Beyond that I can't think of anything.

We will track the issue in this ticket: 
https://issues.apache.org/jira/browse/FLINK-20195


I will also file a related ticket that the job archiving fails because, 
again, we archive multiple jobs with the same job ID.



On 09/09/2021 15:15, Peter Westermann wrote:


Thanks Chesnay. You are understanding this correctly. Your explanation 
makes sense to me.


Is there anything we can do to prevent this? At least for us, most 
times a leader election happens, the leader doesn’t actually change 
because the jobmanager is still healthy.


Thanks,

Peter


*From: *Chesnay Schepler 
*Date: *Thursday, September 9, 2021 at 9:11 AM
*To: *Peter Westermann , Piotr Nowojski 
, user@flink.apache.org 

*Subject: *Re: Duplicate copies of job in Flink UI/API

Just to double-check that I'm understanding things correctly:

You have a job with HA, then Zookeeper breaks down, the job gets 
suspended, ZK comes back online, and the _same_ JobManager becomes the 
leader?


If so, then I can explain why this happens and hopefully reproduce it.

In short, when a job is suspended (or terminates in any other way) 
then information about the job is stored in a data-structure.


This is used by the REST API (and thus, UI) to query completed jobs.

For _running_ jobs we query the JobMaster (a component within the 
JobManager responsible for that job) instead.

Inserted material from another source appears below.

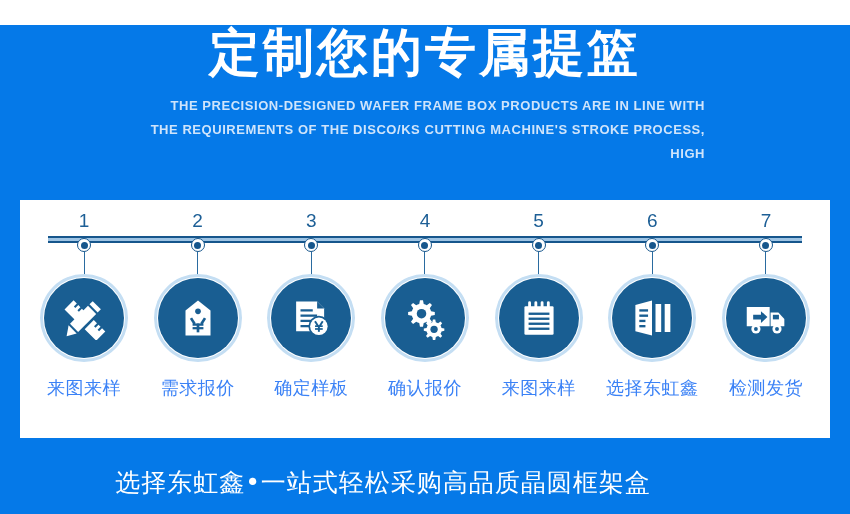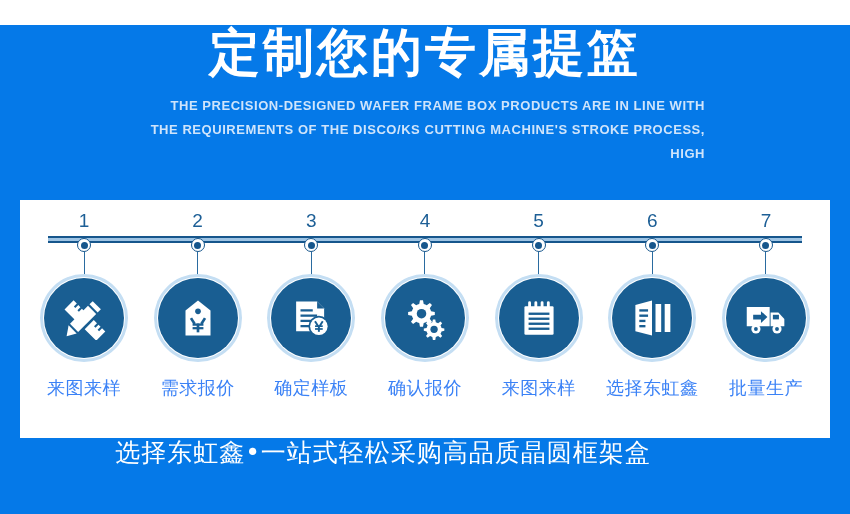"批量生产" div.step-label { text: 批量生产 -> 检测发货 }
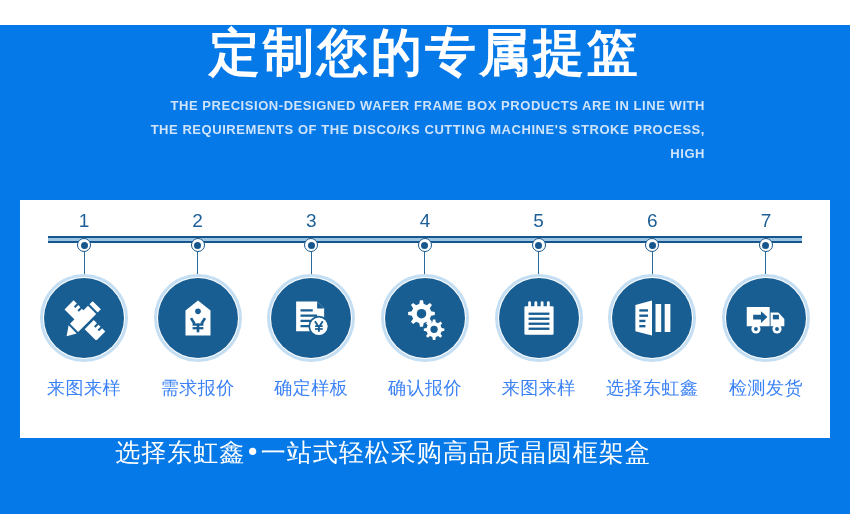"选择东虹鑫•一站式轻松采购高品质晶圆框架盒" #footer { top: 436px -> 466px }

When listing all jobs we query all jobs from the data-structure for 
finished jobs, _and_ all JobMasters for running jobs. The core 
assumption here is that for a given ID only one of these can return 
something.


So what ends up happening is that when the job is suspended it is 
written to the data-structure, and then another JobMaster is started 
for the same job, and when listing all jobs we can now end up asking 
for the same job from multiple sources.


This is a somewhat unusual scenario because usually when a job is 
suspended another JobManager becomes the leader (where this wouldn't 
occur because the data-structure isn't shared across JobManagers).


On 09/09/2021 13:37, Peter Westermann wrote:

Hi Piotr,

Jobmanager logs are attached to this email. The only thing that
jumps out to me is this:

09/08/2021 09:02:26.240 -0400 ERROR
org.apache.flink.runtime.history.FsJobArchivist Failed to archive job.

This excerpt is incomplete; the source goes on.